Generated by GPT-5-mini| Gordon Commission | |
|---|---|
| Name | Gordon Commission |
| Established | 2011 |
| Founder | Russell M. Viner |
| Parent organization | National Academy of Education |
| Purpose | Review of National Assessment of Educational Progress and assessment policy |
| Location | Washington, D.C. |
Gordon Commission
The Gordon Commission was an independent blue‑ribbon panel convened to review and recommend reforms for large‑scale standardized assessment systems in the United States, including the National Assessment of Educational Progress and state testing programs. Commission deliberations intersected with major policy milestones such as the Every Student Succeeds Act and debates involving stakeholders like the U.S. Department of Education, philanthropic organizations, and research institutions. Its report influenced scholarly discourse at venues including the American Educational Research Association and the Carnegie Corporation of New York.
The panel was formed under the auspices of the National Academy of Education and drew on convening power similar to commissions from the Institute of Medicine and the National Research Council. Its charter reflected concerns raised after controversies surrounding the No Child Left Behind Act and technical critiques emerging from work at the Educational Testing Service and the RAND Corporation. Initial meetings featured briefings from entities such as the U.S. Department of Education, the Council of Chief State School Officers, and foundations including the Bill & Melinda Gates Foundation. The commission operated through a sequence of public workshops at institutions like Harvard University and the University of Michigan.
Leadership included scholars and practitioners drawn from across institutions such as the Teachers College, Columbia University, Stanford University, University of Pennsylvania, and Michigan State University. Members included psychometricians from the American Institutes for Research and senior officials formerly affiliated with the Office for Civil Rights (United States). The chair was a prominent figure with ties to the Brookings Institution and the Spencer Foundation, while the steering committee incorporated representatives from the National Center for Education Statistics and state assessment consortia. Advisors included experts who had contributed to standards projects at the American Educational Research Association and the National Council on Measurement in Education.
The commission’s mandate encompassed reviewing the purposes, uses, and technical foundations of large‑scale assessments, including summative assessment, formative assessment, and comparisons across jurisdictions such as states and territories represented by the Council of Chief State School Officers. Objectives specified evaluation of validity frameworks advanced by scholars at the University of Chicago and University of California, Berkeley, examining implications for accountability models exemplified by the Every Student Succeeds Act and prior No Child Left Behind Act provisions. The panel sought actionable recommendations for federal agencies like the U.S. Department of Education and measurement bodies such as the Institute of Education Sciences.
The commission reported that assessments should better serve multiple constituencies, aligning technical quality from psychometric traditions at the Educational Testing Service with instructional needs advocated by teacher preparation programs at Teachers College, Columbia University. Recommendations emphasized coherent frameworks for validity drawn from work at the National Research Council and called for investments comparable to research initiatives funded by the Spencer Foundation and the Carnegie Corporation of New York. It urged development of balanced systems integrating formative feedback used in classrooms affiliated with the Annenberg Institute for School Reform and large‑scale comparability methods used by the National Center for Education Statistics. The report recommended enhanced protections for subgroup reporting consistent with civil‑rights enforcement by the Office for Civil Rights (United States) and technical transparency paralleling practices at the American Educational Research Association.

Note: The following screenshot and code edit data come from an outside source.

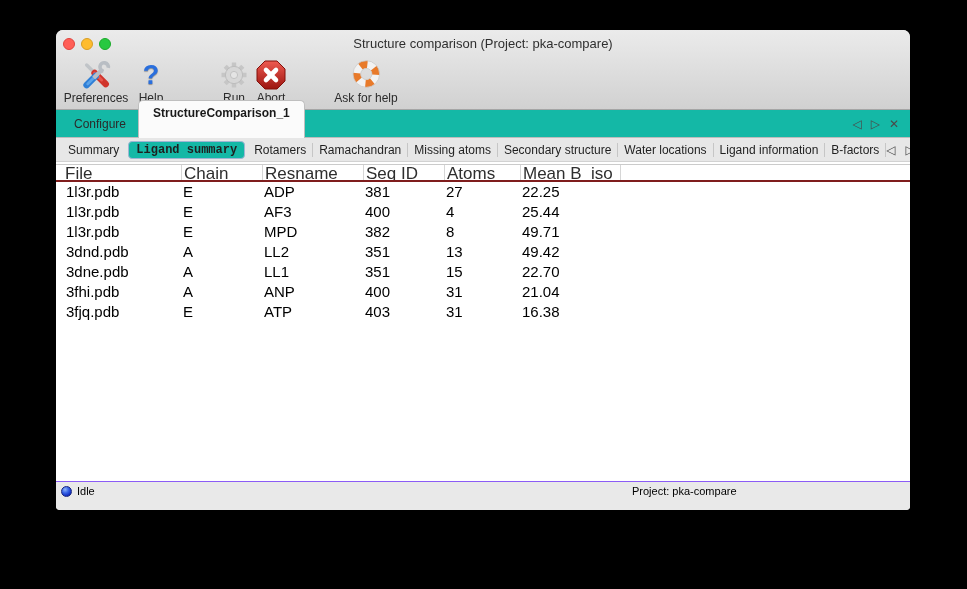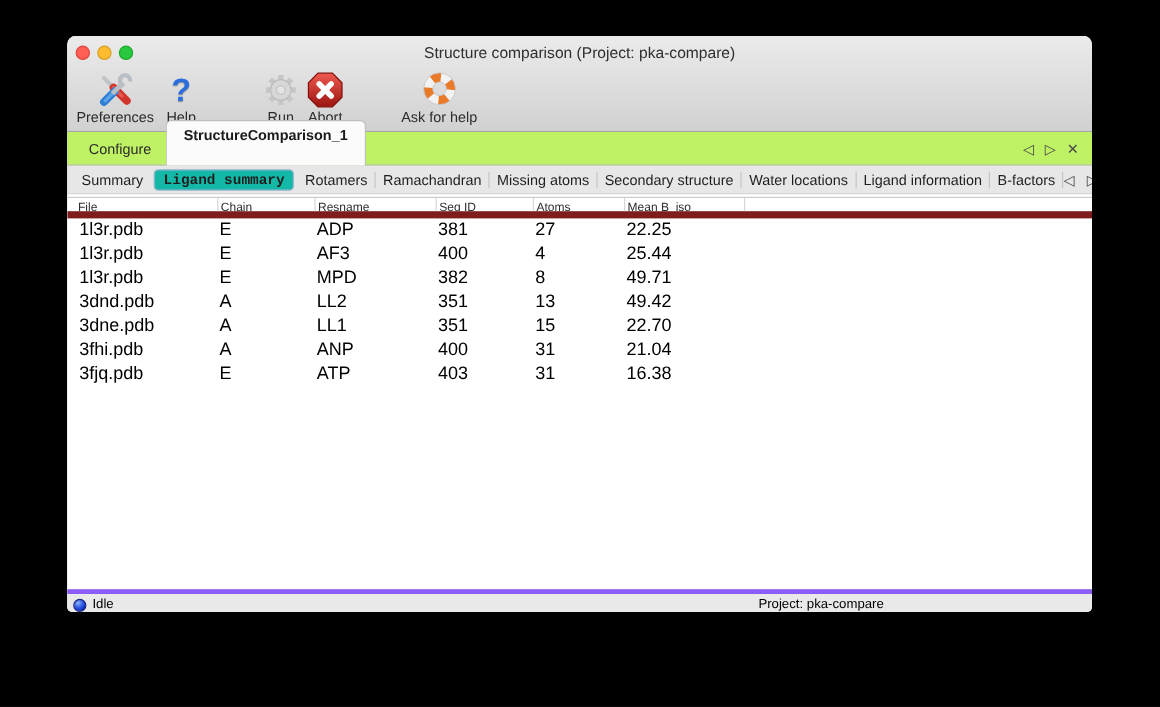--- a/index.html
+++ b/index.html
@@ -29,7 +29,7 @@
             text-shadow:0 1px 1px rgba(0,0,0,0.35); }
 
   
-  .tabrow { height:28px; background:#bef264; border-bottom:1px solid #bdbdbd;
+  .tabrow { height:28px; background:#14b8a6; border-bottom:1px solid #bdbdbd;
             display:flex; align-items:flex-end; flex:none; position:relative; }
   .tab-plain { font-size:12px; color:#2b2b2b; padding:0 12px; line-height:26px;
                margin-left:6px; }

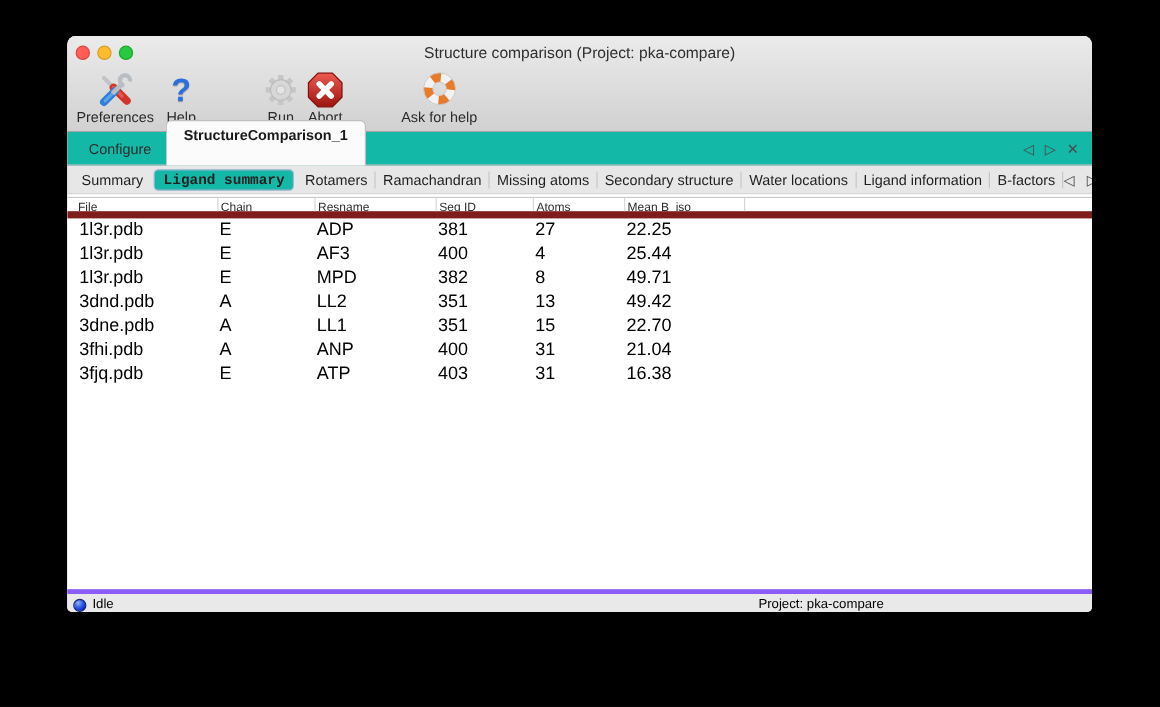--- a/index.html
+++ b/index.html
@@ -55,7 +55,7 @@
   
   .content { flex:1; background:#fff; padding-top:2px; overflow:hidden; }
   .thead { display:flex; height:18px; border-top:1px solid #cbcbcb;
-           border-bottom:6px solid #7f1d1d; font-size:10px; color:#2e2e2e; }
+           border-bottom:2px solid #7f1d1d; font-size:17px; color:#2e2e2e; }
   .th { line-height:17px; padding-left:2px; overflow:hidden; white-space:nowrap; }
   .th.sep { border-left:1px solid #d6d6d6; }
   .c0 { width:125px; } .c1 { width:81px; } .c2 { width:80px; }

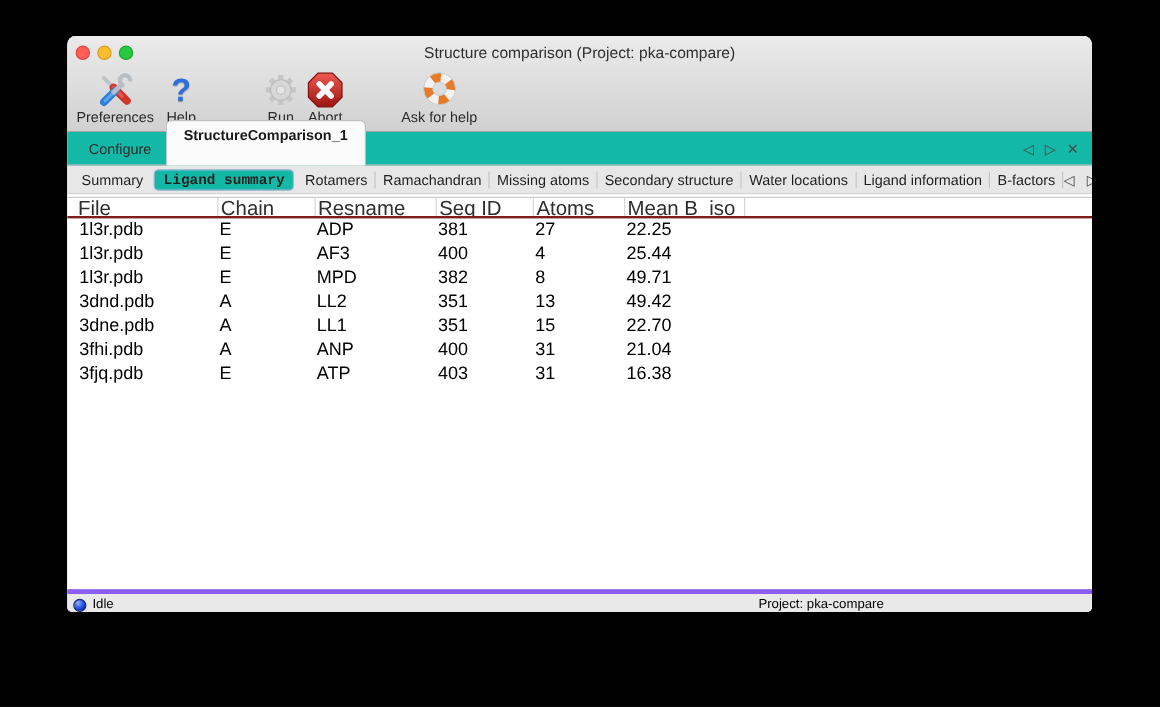--- a/index.html
+++ b/index.html
@@ -67,7 +67,7 @@
   .td.c0 { padding-left:10px; }
 
   
-  .statusbar { height:19px; background:#e9e9e9; border-top:4px solid #8b5cf6;
+  .statusbar { height:29px; background:#e9e9e9; border-top:1px solid #8b5cf6;
                position:relative; font-size:11px; color:#000; flex:none; }
   .sphere { position:absolute; left:5px; top:4px; width:11px; height:11px;
             border-radius:50%; border:1px solid #16247e;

Policymakers in state education agencies, consortia like the Smarter Balanced Assessment Consortium, and federal bodies including the Institute of Education Sciences cited the commission’s principles when redesigning assessment blueprints under the Every Student Succeeds Act. Research centers such as the RAND Corporation and the American Institutes for Research used its framework to guide studies on assessment utility. Foundations including the Bill & Melinda Gates Foundation and the Carnegie Corporation of New York funded follow‑on projects to translate recommendations into pilot programs in districts served by New York City Department of Education and Los Angeles Unified School District.
Critics from advocacy groups and scholars affiliated with the National Education Association and American Federation of Teachers argued that the commission downplayed classroom burdens identified in reports by the Consortium on Chicago School Research. Others contended that recommendations favored large testing vendors formerly contracted by districts such as New York City Department of Education and states in the Southern Regional Education Board, echoing critiques published in venues like the Hechinger Report and analyses by scholars at the University of Colorado Boulder. Civil‑rights advocates referenced tensions with guidance from the Office for Civil Rights (United States) regarding subgroup accountability.
The commission’s report catalyzed subsequent initiatives at organizations such as the National Academy of Sciences and the National Center for Education Statistics, informing technical work on comparability, fairness, and validity. Academic programs at Stanford University and Harvard University incorporated its recommendations into curricula for measurement and policy courses. Follow‑up commissions and working groups convened by the Institute of Education Sciences and the Carnegie Corporation of New York pursued operationalizing the commission’s principles in adaptive assessments and classroom‑aligned systems piloted in districts like the Chicago Public Schools and Miami‑Dade County Public Schools.